• Data for this exercise

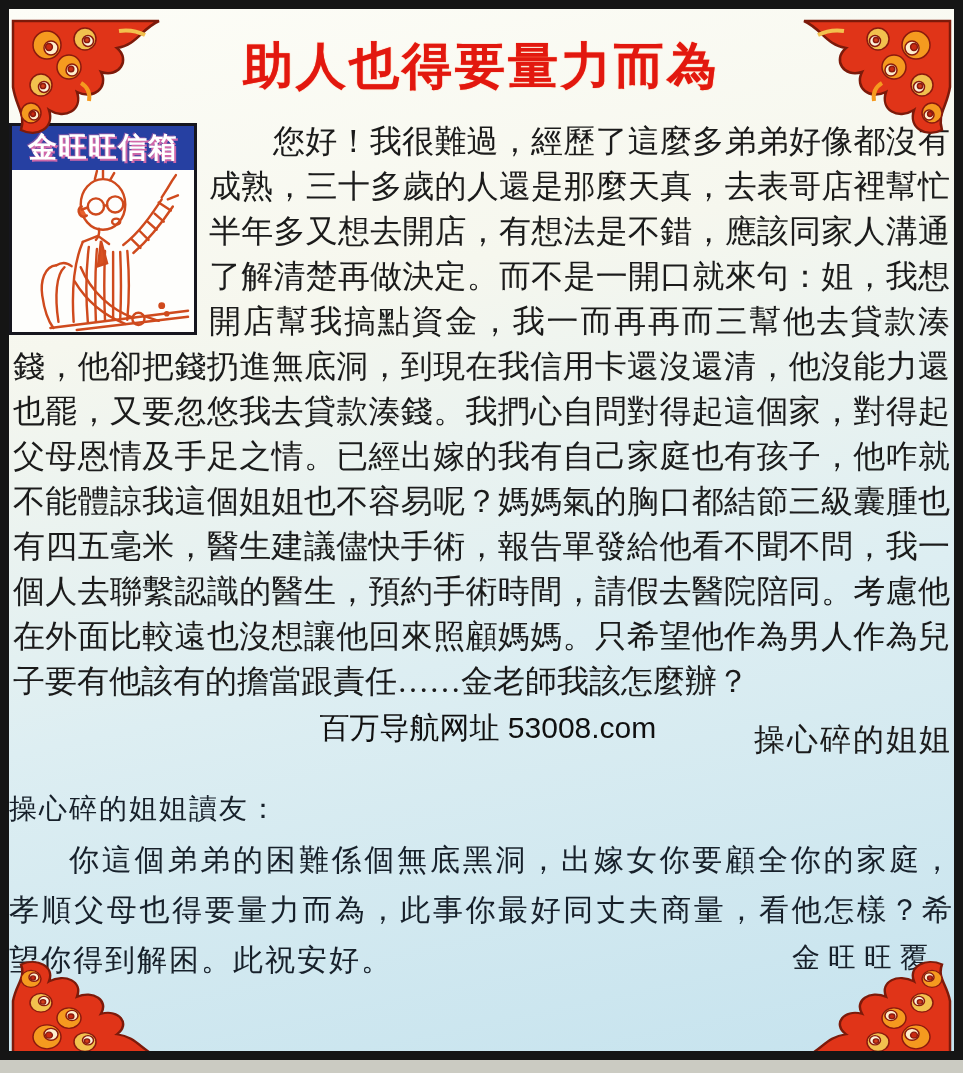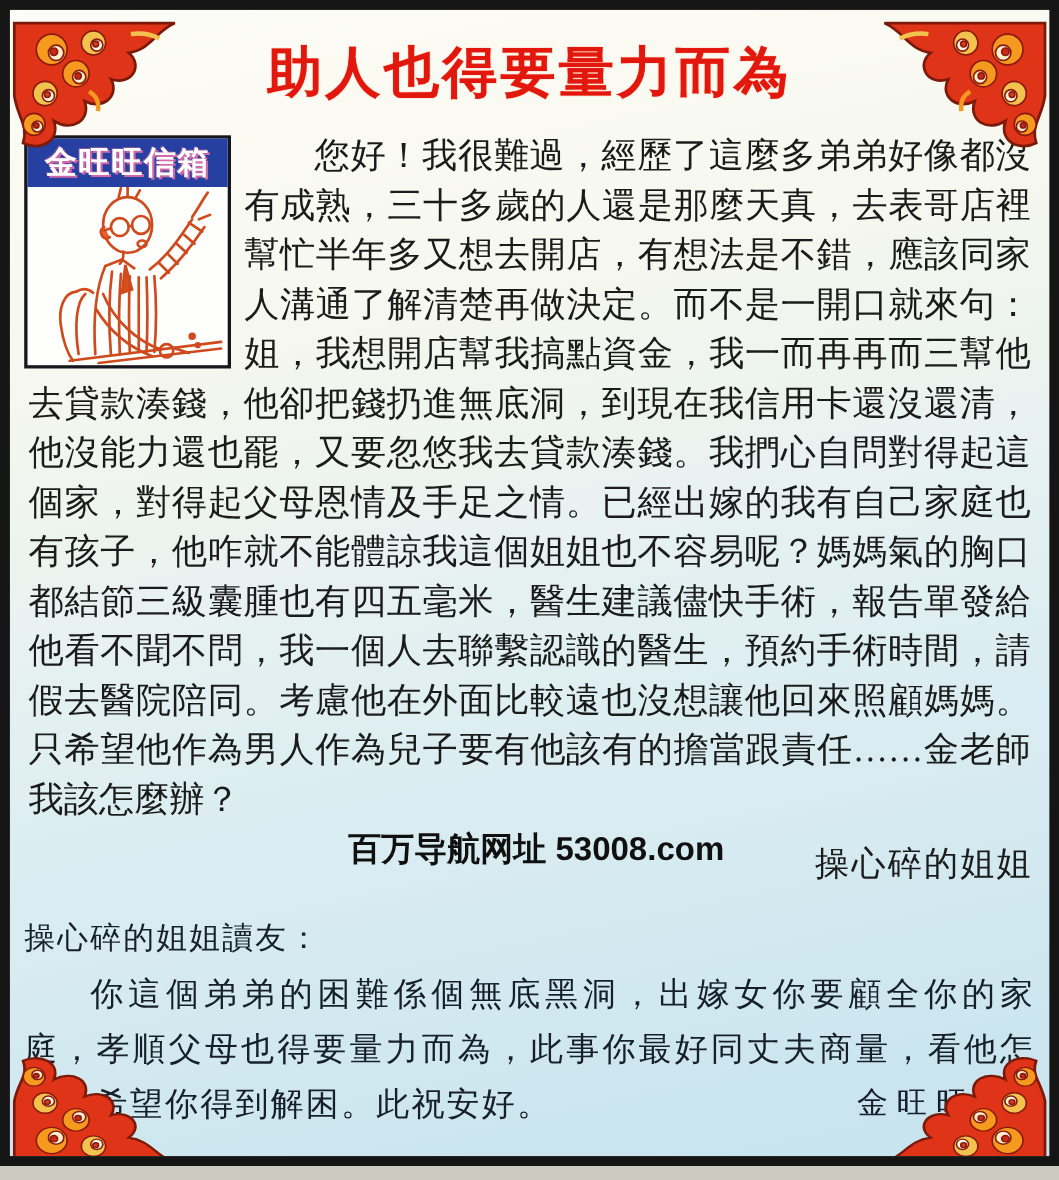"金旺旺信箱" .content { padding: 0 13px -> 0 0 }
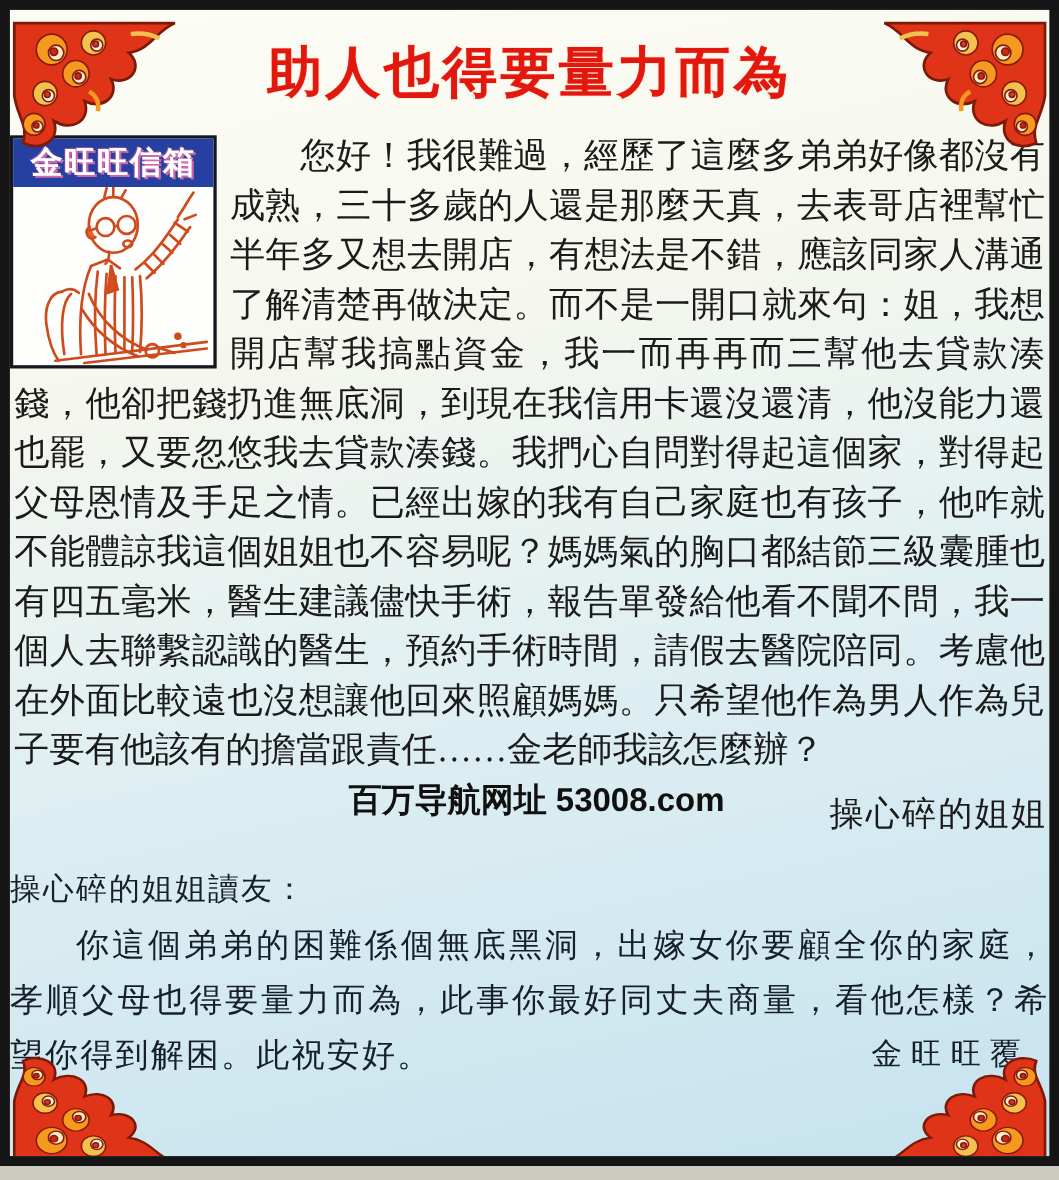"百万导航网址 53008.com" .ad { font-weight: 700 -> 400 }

--

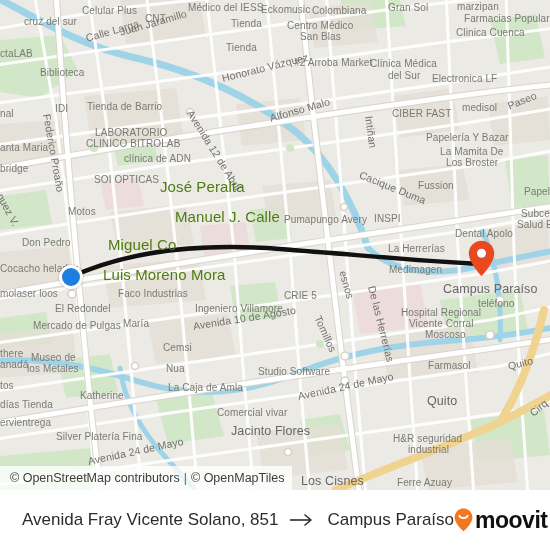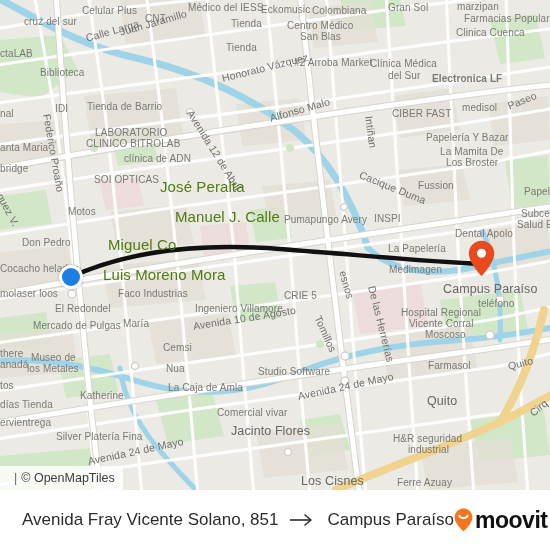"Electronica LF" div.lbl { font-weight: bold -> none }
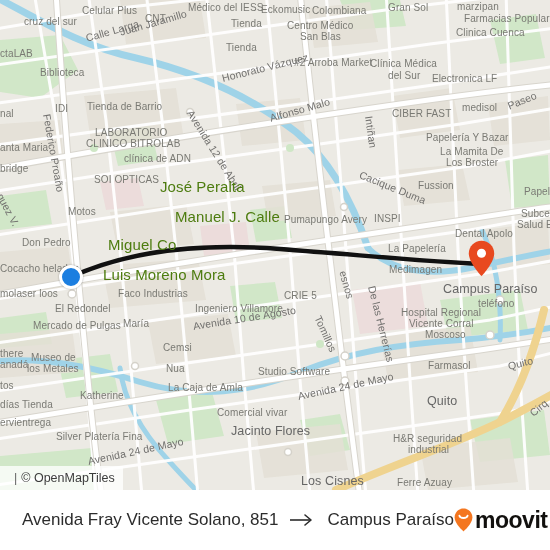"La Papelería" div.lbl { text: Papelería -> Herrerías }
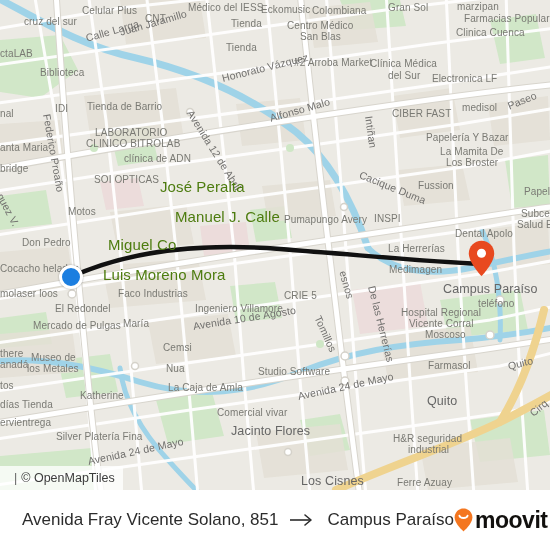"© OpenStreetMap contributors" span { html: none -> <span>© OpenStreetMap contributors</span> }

• What to do
What should come back is an exact copy of the lines above from the line with "padding: 0 13px" to the line with "font-weight: 700 ->", both included, minus the pictures.

• Solution
"金旺旺信箱" .content { padding: 0 13px -> 0 0 }
"百万导航网址 53008.com" .ad { font-weight: 700 -> 400 }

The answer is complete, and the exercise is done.